* Materials provided *
********

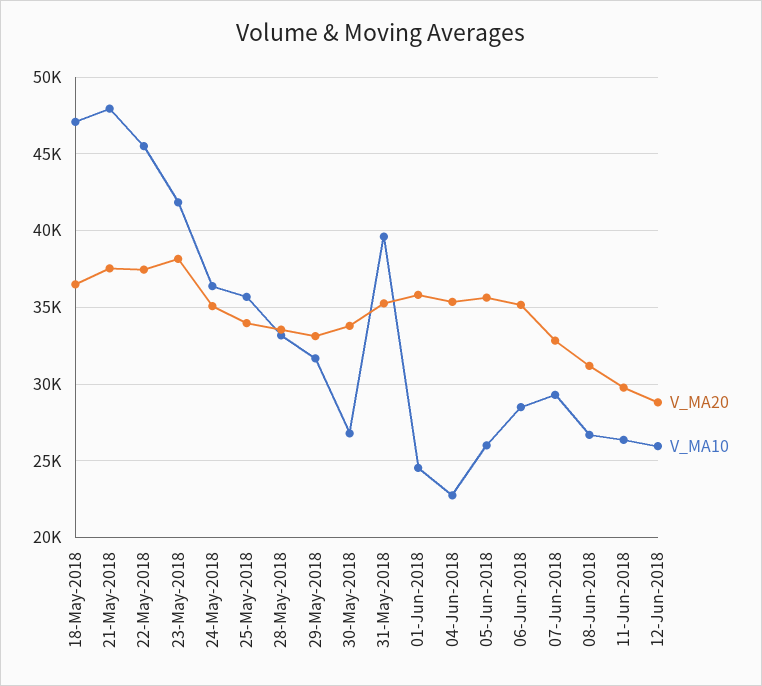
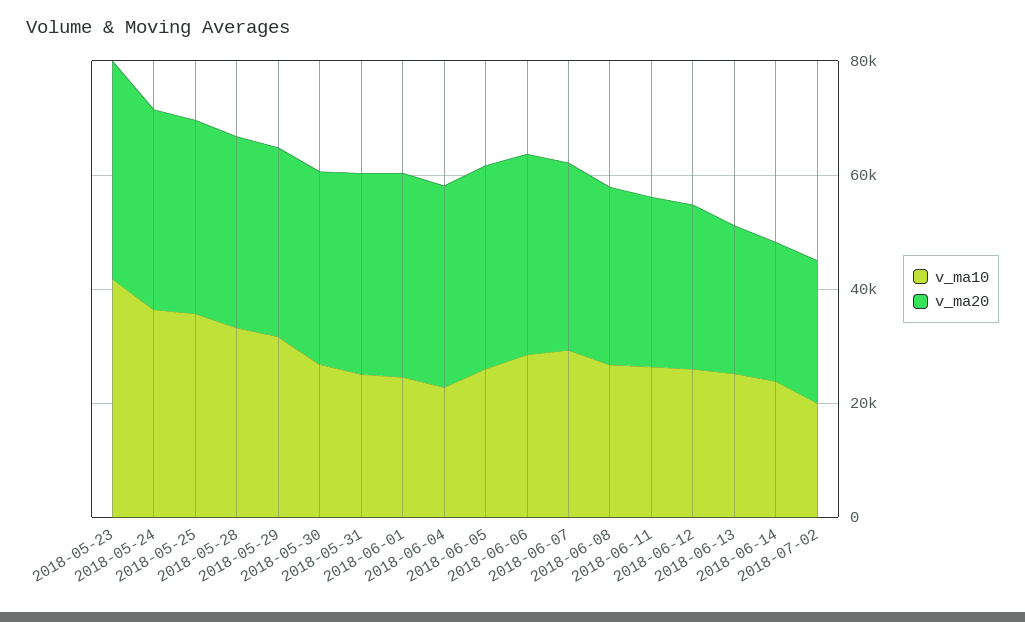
V_MA20, 18-May-2018: 36500 -> none
V_MA10, 18-May-2018: 47000 -> none
V_MA20, 21-May-2018: 37500 -> none
V_MA10, 21-May-2018: 48000 -> none
V_MA20, 22-May-2018: 37500 -> none
V_MA10, 22-May-2018: 45500 -> none
V_MA10, 31-May-2018: 39500 -> 25000
V_MA10, 2018-06-13: none -> 25000
V_MA20, 2018-06-13: none -> 25000
V_MA10, 2018-06-14: none -> 25000
V_MA20, 2018-06-14: none -> 25000
V_MA10, 2018-07-02: none -> 20000
V_MA20, 2018-07-02: none -> 25000

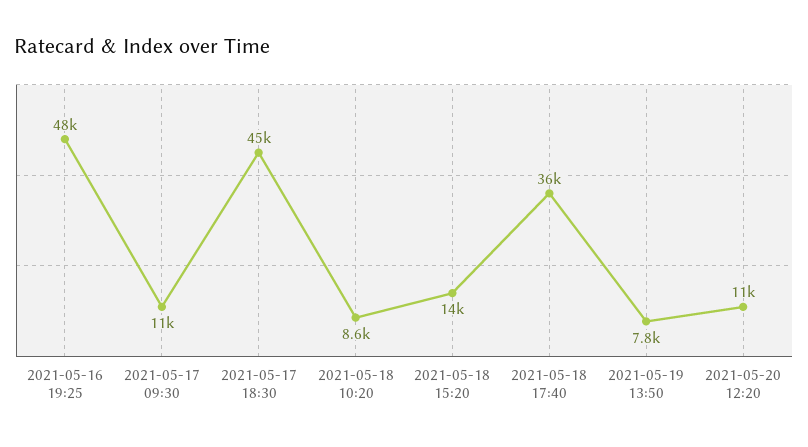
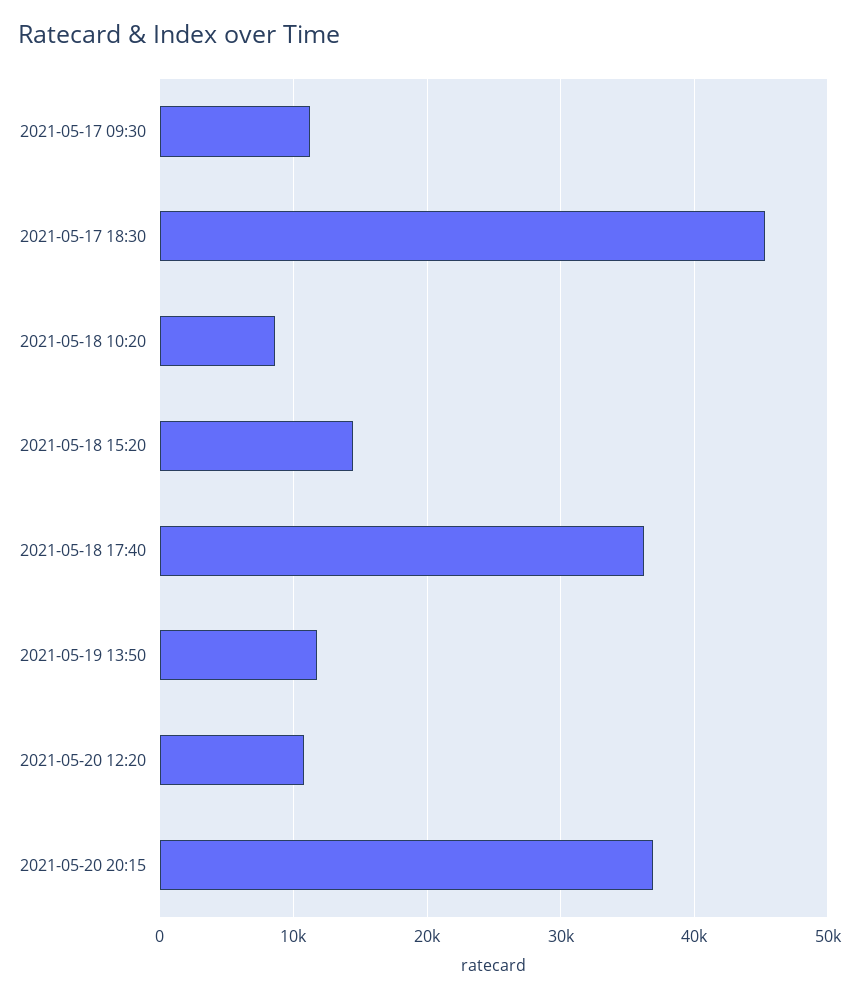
2021-05-16 19:25: 48000 -> none
2021-05-19 13:50: 7800 -> 12000
2021-05-20 20:15: none -> 37000

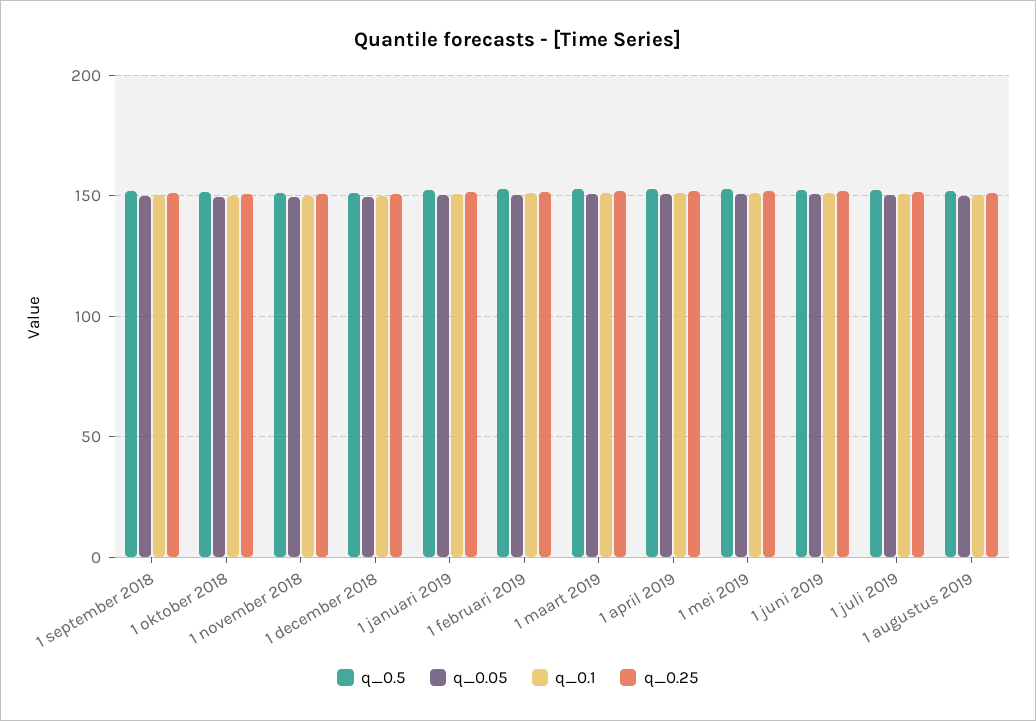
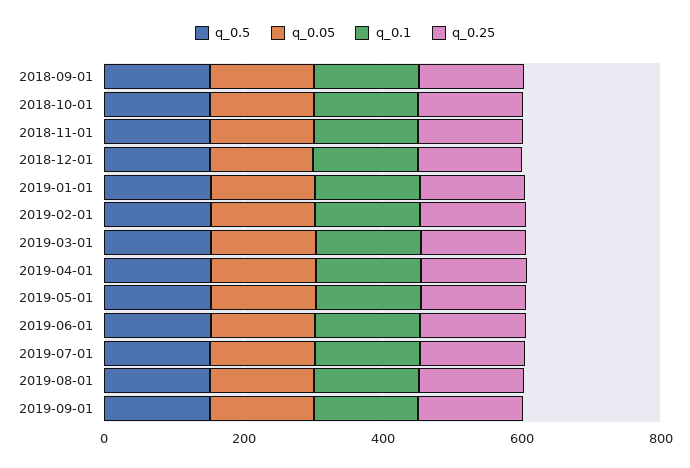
q_0.5, 2019-09-01: none -> 150
q_0.05, 2019-09-01: none -> 150
q_0.1, 2019-09-01: none -> 150
q_0.25, 2019-09-01: none -> 150

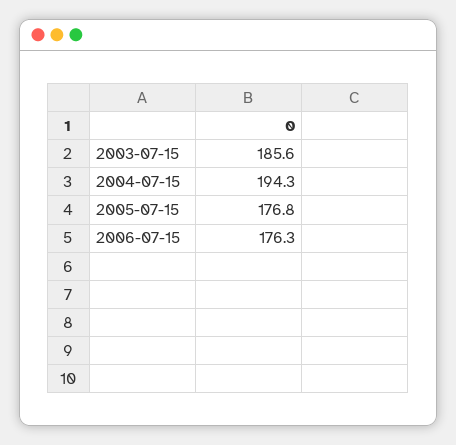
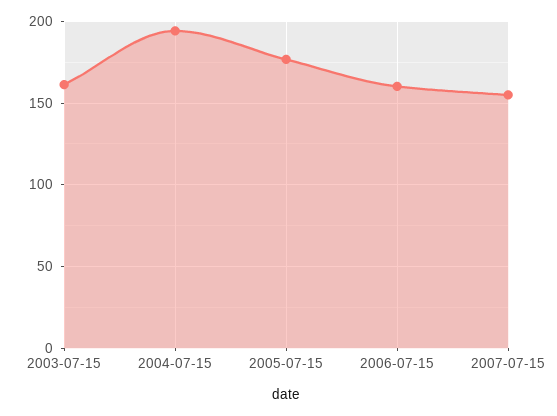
2003-07-15: 185.6 -> 160
2006-07-15: 176.3 -> 160
2007-07-15: none -> 155

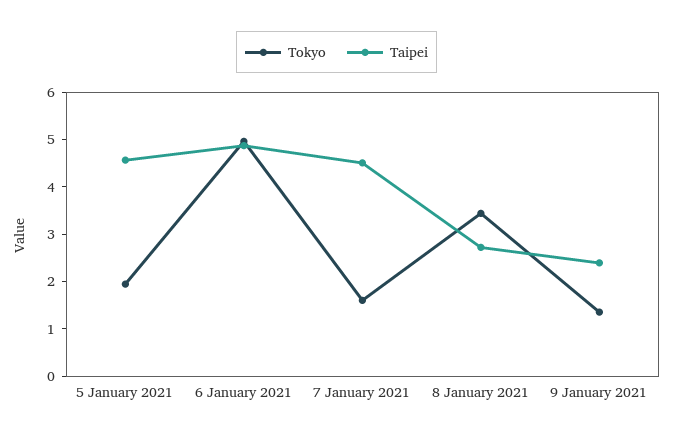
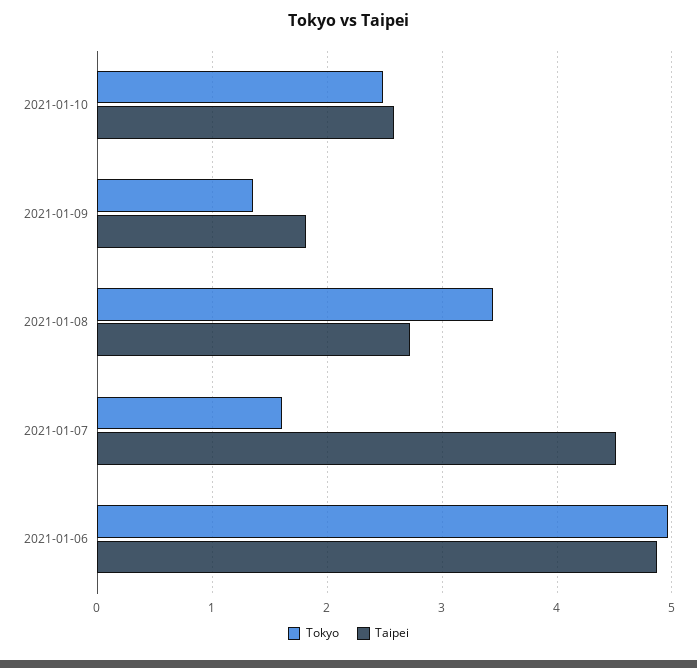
Tokyo, 5 January 2021: 2 -> none
Taipei, 5 January 2021: 4.6 -> none
Taipei, 9 January 2021: 2.4 -> 1.8
Tokyo, 2021-01-10: none -> 2.5
Taipei, 2021-01-10: none -> 2.6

********

* Exercise description *
Your copy should restate every record word for word and contain no pictures.

* Task answer *
V_MA20, 18-May-2018: 36500 -> none
V_MA10, 18-May-2018: 47000 -> none
V_MA20, 21-May-2018: 37500 -> none
V_MA10, 21-May-2018: 48000 -> none
V_MA20, 22-May-2018: 37500 -> none
V_MA10, 22-May-2018: 45500 -> none
V_MA10, 31-May-2018: 39500 -> 25000
V_MA10, 2018-06-13: none -> 25000
V_MA20, 2018-06-13: none -> 25000
V_MA10, 2018-06-14: none -> 25000
V_MA20, 2018-06-14: none -> 25000
V_MA10, 2018-07-02: none -> 20000
V_MA20, 2018-07-02: none -> 25000

2021-05-16 19:25: 48000 -> none
2021-05-19 13:50: 7800 -> 12000
2021-05-20 20:15: none -> 37000

q_0.5, 2019-09-01: none -> 150
q_0.05, 2019-09-01: none -> 150
q_0.1, 2019-09-01: none -> 150
q_0.25, 2019-09-01: none -> 150

2003-07-15: 185.6 -> 160
2006-07-15: 176.3 -> 160
2007-07-15: none -> 155

Tokyo, 5 January 2021: 2 -> none
Taipei, 5 January 2021: 4.6 -> none
Taipei, 9 January 2021: 2.4 -> 1.8
Tokyo, 2021-01-10: none -> 2.5
Taipei, 2021-01-10: none -> 2.6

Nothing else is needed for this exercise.